John then says something interesting and I’ll quote: “There’s no point in retaining complexity unless it provides a significant speedup”. I agree completely. Sometimes, in order to gain a significant performance boost, you need to accept some additional complexity like if you have to do image processing. You can use raw pointers and memory to manipulate images, or when you have to do reflection, you can instead use a FastClassGenerator. The FastClassGenerator pattern is one I first saw in a course I did on Udemy a while ago. It simply caches the calls and results to the Activator class and then, when a similar call comes in it calls the cached function to return the correct object. I checked if I could find the source code, but it’s hidden behind the paywall of Udemy so I’m not going to share it since it’s not mine to share. But it’s a course called C# Performance Tricks: How To Radically Speed Up Your Code. I wrote a blog about it so you can search it on this website and find it. It’s a great course if you want to know a bit more about increasing performance in C#.

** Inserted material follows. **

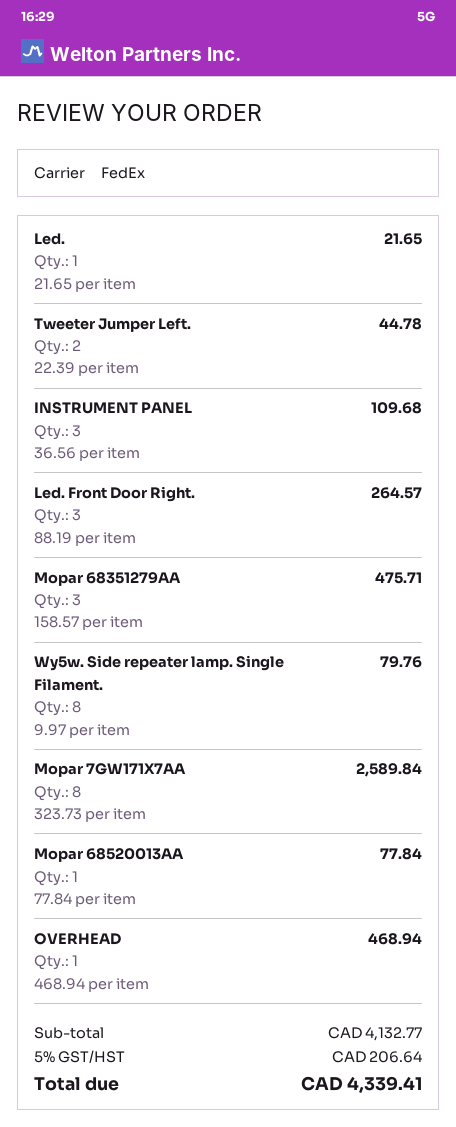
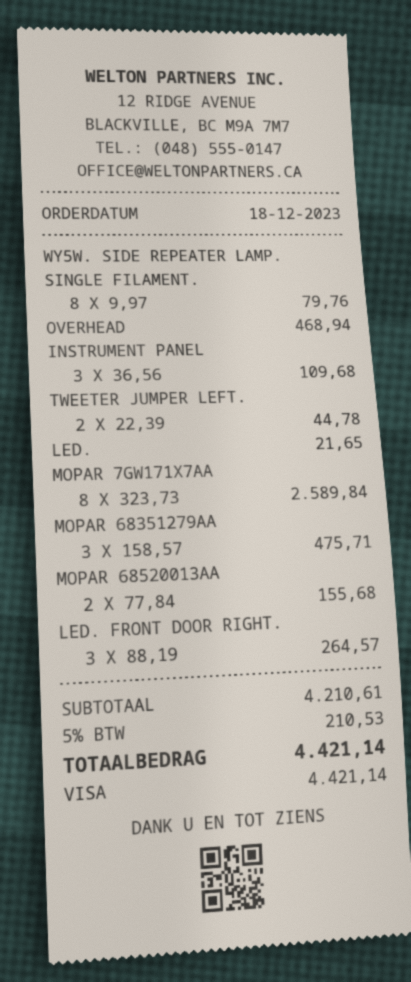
Mopar 68520013AA: 1 x 77.84 = 77.84 -> 2 x 77.84 = 155.68
subtotal: 4132.77 -> 4210.61
tax: 5% = 206.64 -> 5% = 210.53
total: 4339.41 -> 4421.14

The next section about how to design for performance is to design around the critical path of your game. So make the mission critical code fast, and do not start optimizing code that does not follow that path before you’re satisfied with the critical path performance. This seems a bit like common sense doesn’t it. I mean, you will absolutely want to optimize the code that is fundamental to your game instead of some one-off functionality you will only use in a single scene. So for example, if you’re developing an RTS game. You would want to optimize the moving and animation of all the units on the screen, the bullets and rockets flying all over the screen, and the particle effects and audio players. And you might want to include optimizations to camera movement occlusion culling as well. Don’t start optimizing the waterfall particle system, you only use in 1 scene, at a single location in the map. That will not benefit you as much as optimizing critical path functionality.

Some advise I will add to this section is that you will always want to use the correct collection types for the collections you need. Don’t just use Lists<T> for everything because it is easy. There are far better performant collection types for specific purposes, like queues, stacks, dictionaries and hashsets. Also, read up on the garbage collector that is implemented in DotNet. This is a generational garbage collector which means there is a distinction between short-and-long lived objects. If you keep objects, you will only use shortly in the short lived cycle of the garbage collector it will greatly optimize your game. Plus if you use linq you really need to watch the ToArray, ToList and ToDictionary calles that might be spread across your code because that might be a huge hit in performance when you are allocating all these copies. But alright, if you guys are interested in an blog about increasing performance in Unity we can do a full deep dive in a future blog.

But, Prof. Ousterhout ends this chapter with an example, which I’m not getting into since it’s a very detailed description and its all in the book so you can read it in there.